Experience taught me the paramount importance
that must be given to safeguarding people's lives. When I addressed generals,
police force commanders and UN security agents, the priority was to emphasize
the value of life. That of ours, who were part of the mission, as well as
protecting the lives of others, simple citizens, whether or not suspected of
collaborating with the insurgents, and even the lives of enemies.
Nothing can be resolved in a sustainable way
if there is not deep respect for the civilian populations living on either side
of the barricades, if others are treated as worthless people, to whom access to
vital goods, such as mere animals, can be cut off. to slaughter without mercy
or mercy. Killing does not resolve any conflict. For every death today, new
fighters emerge tomorrow, with even stronger feelings of revenge. The
fundamental thing is to create the conditions for peace, open the doors to negotiations
and understanding. A retaliatory war is a mistake. It is a retaliatory
response, an eye for an eye, a tooth for a tooth, inspired by an ancient legal
order. Or, in a more current hypothesis, it is a war directed by political
leaders who lack common sense and foresight.
I also had in mind, in my guidelines, the
wisdom of the brilliant Charlie Chaplin, in the moving character of the clown
Calvero. In his film Highlights (1952), Chaplin at one point makes the clown
Calvero say that “life is a beautiful, magnificent thing, even for a
jellyfish”. Yes, even for a jellyfish, a gelatinous invertebrate for whom
few will have any sympathy. I have always thought that this phrase, so simple,
should occupy a top place in our way of facing conflicts. Politics only makes
sense when it allows everyone to live in freedom and safety.
One of the great challenges of 2024 is to be
able to explain this understanding to the medusa, the life and work of the
United Nations in a language that certain leaders are able or forced to
understand. How can we say this in the perverse and sophistry patois that is
said in the Kremlin? How can we express this wisdom in progressive Hebrew or
Arabic with accents of peace?
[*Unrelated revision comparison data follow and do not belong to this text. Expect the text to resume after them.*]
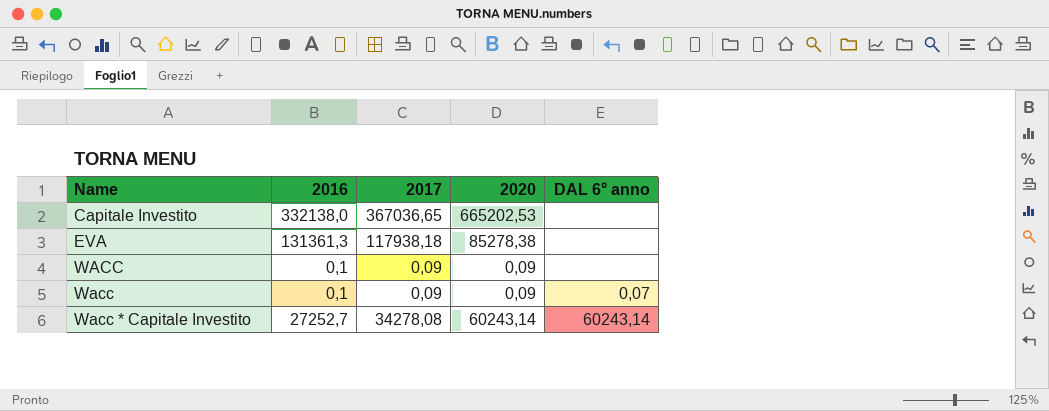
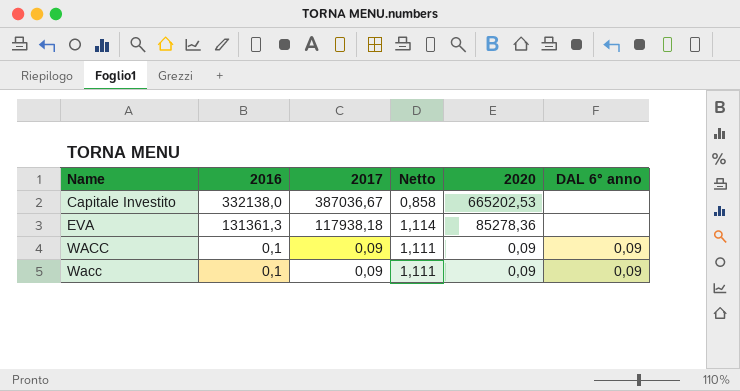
column Netto | formula: none -> [2016] / [2017]
row Wacc * Capitale Investito: 27252,7 | 34278,08 | 60243,14 | 60243,14 -> none
Capitale Investito | 2017: 367036,65 -> 387036,67
EVA | 2020: 85278,38 -> 85278,36
WACC | DAL 6° anno: none -> 0,09
Wacc | DAL 6° anno: 0,07 -> 0,09

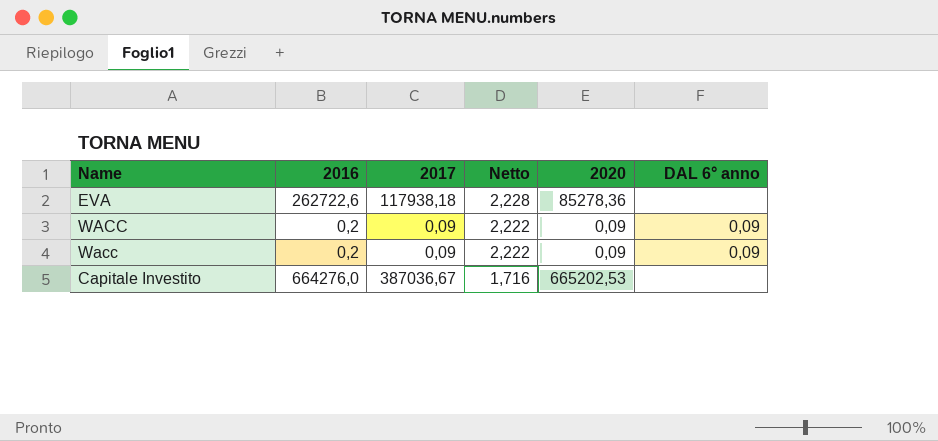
row order: Name ascending -> Netto descending
EVA | 2016: 131361,3 -> 262722,6
EVA | Netto: 1,114 -> 2,228
WACC | 2016: 0,1 -> 0,2
WACC | Netto: 1,111 -> 2,222
Wacc | 2016: 0,1 -> 0,2
Wacc | Netto: 1,111 -> 2,222
Capitale Investito | 2016: 332138,0 -> 664276,0
Capitale Investito | Netto: 0,858 -> 1,716

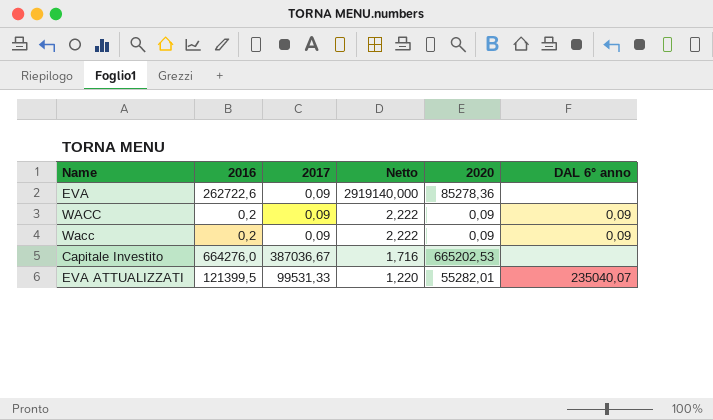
EVA | 2017: 117938,18 -> 0,09
EVA | Netto: 2,228 -> 2919140,000
row EVA ATTUALIZZATI: none -> 121399,5 | 99531,33 | 1,220 | 55282,01 | 235040,07

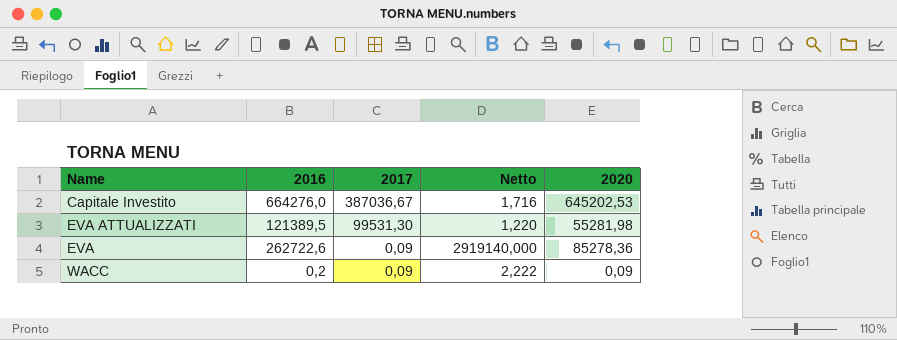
row order: Netto descending -> 2017 descending
column DAL 6° anno | position: 6 -> none
row Wacc: 0,2 | 0,09 | 2,222 | 0,09 | 0,09 -> none
Capitale Investito | 2020: 665202,53 -> 645202,53
EVA ATTUALIZZATI | 2016: 121399,5 -> 121389,5
EVA ATTUALIZZATI | 2017: 99531,33 -> 99531,30
EVA ATTUALIZZATI | 2020: 55282,01 -> 55281,98

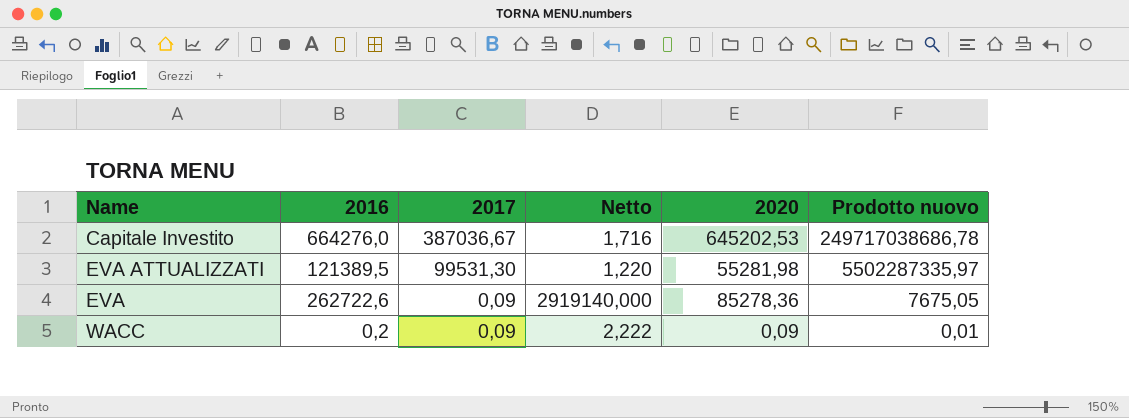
column Prodotto nuovo | formula: none -> [2017] * [2020]

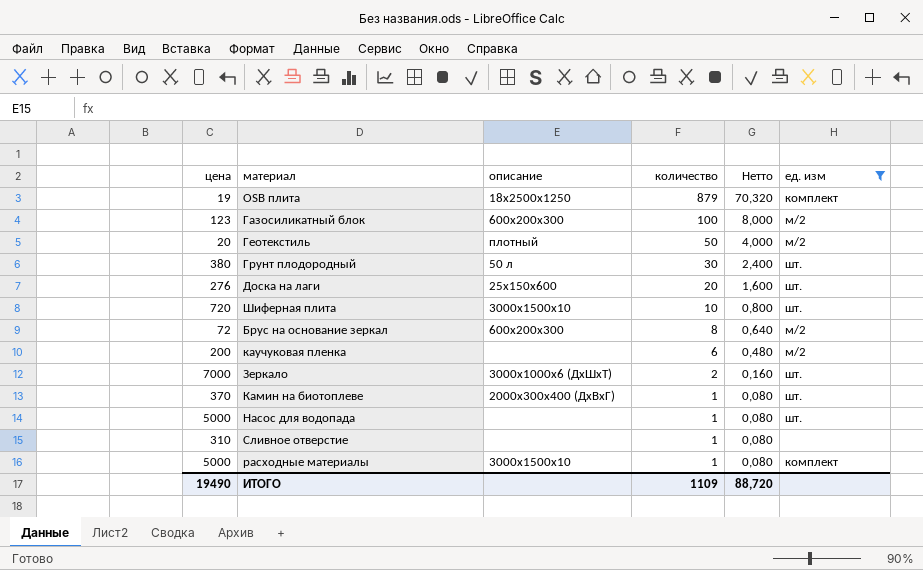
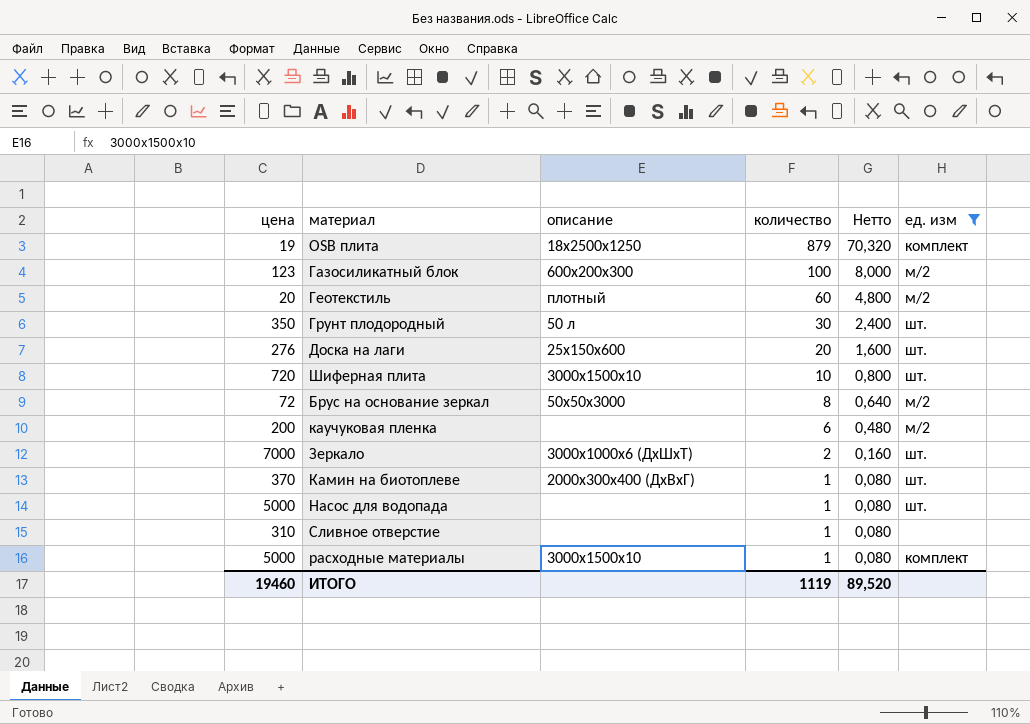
Геотекстиль | количество: 50 -> 60
Геотекстиль | Нетто: 4,000 -> 4,800
Грунт плодородный | цена: 380 -> 350
Брус на основание зеркал | описание: 600х200х300 -> 50х50х3000
ИТОГО | цена: 19490 -> 19460
ИТОГО | количество: 1109 -> 1119
ИТОГО | Нетто: 88,720 -> 89,520

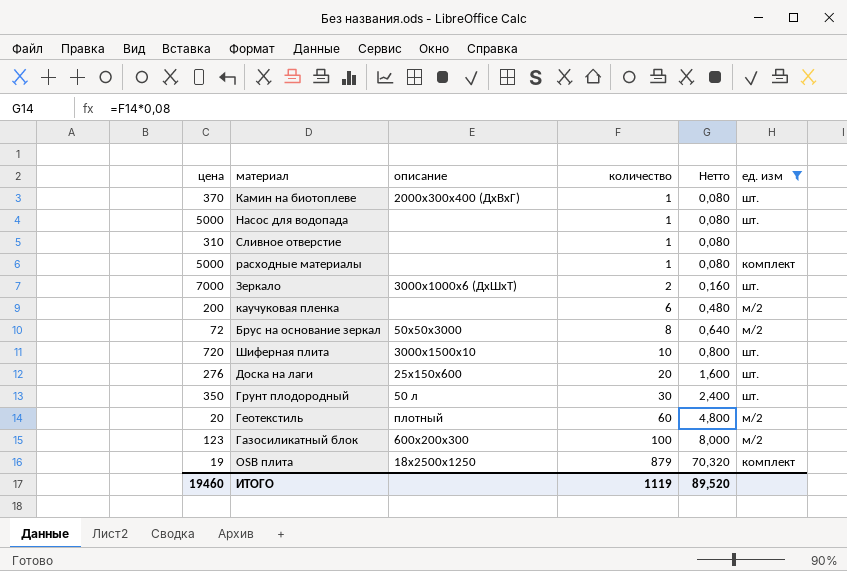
row order: количество descending -> количество ascending
расходные материалы | описание: 3000х1500х10 -> none

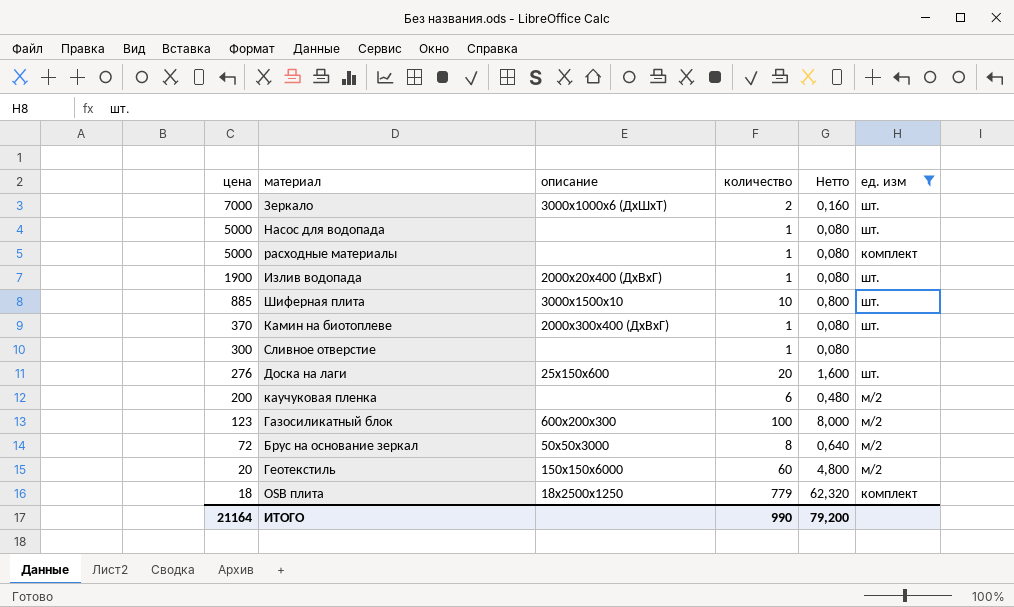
row order: количество ascending -> цена descending
row Грунт плодородный: 350 | 50 л | 30 | 2,400 | шт. -> none
row Излив водопада: none -> 1900 | 2000х20х400 (ДхВхГ) | 1 | 0,080 | шт.
Шиферная плита | цена: 720 -> 885
Сливное отверстие | цена: 310 -> 300
Геотекстиль | описание: плотный -> 150х150х6000
OSB плита | цена: 19 -> 18
OSB плита | количество: 879 -> 779
OSB плита | Нетто: 70,320 -> 62,320
ИТОГО | цена: 19460 -> 21164
ИТОГО | количество: 1119 -> 990
ИТОГО | Нетто: 89,520 -> 79,200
How can we make the speech of reconciliation
heard by people responsible for conflicts in other regions of the world, taking
into account that 2023 was a year of acceleration in multiple expressions of
hatred and radicalism?
We have two issues here that will need to be
clarified and resolved as quickly as possible.
First, anyone who doesn't understand Charlie
Chaplin and the value of life should not be at the head of a nation. The place
of war criminals is in The Hague or before a special court created for that
purpose, as happened in Yugoslavia or Rwanda. I say this, and I emphasize it,
so that there is no doubt, in my capacity as someone who was at the forefront
of the founding of the Arusha Court, in Tanzania, established to judge those
mainly responsible for the genocide that took place in Rwanda in 1994. The precedents
exist and those responsible for the massacres in Ukraine and the Middle East
know them. As criminals always fantasize, they may even think that they will
escape these trials. At the speed at which things are changing, they should not
be calm.
Second, the Secretary-General of the United
Nations must go far beyond humanitarian issues. Humanitarian assistance is
essential, without a doubt, and cannot be forgotten. But this is something
short-term and precarious, as there are many situations of need, tragedies are
enormous in various parts of the world, and resources are always scarce. The UN
Charter is above all about political solutions. The Secretary-General must
maintain tireless dialogue with the parties and present without further delay a
peace plan for Ukraine and another for Palestine. Plans that address the roots
of the problems, that are based on international law and that courageously
point out the political steps that the Security Council must consider.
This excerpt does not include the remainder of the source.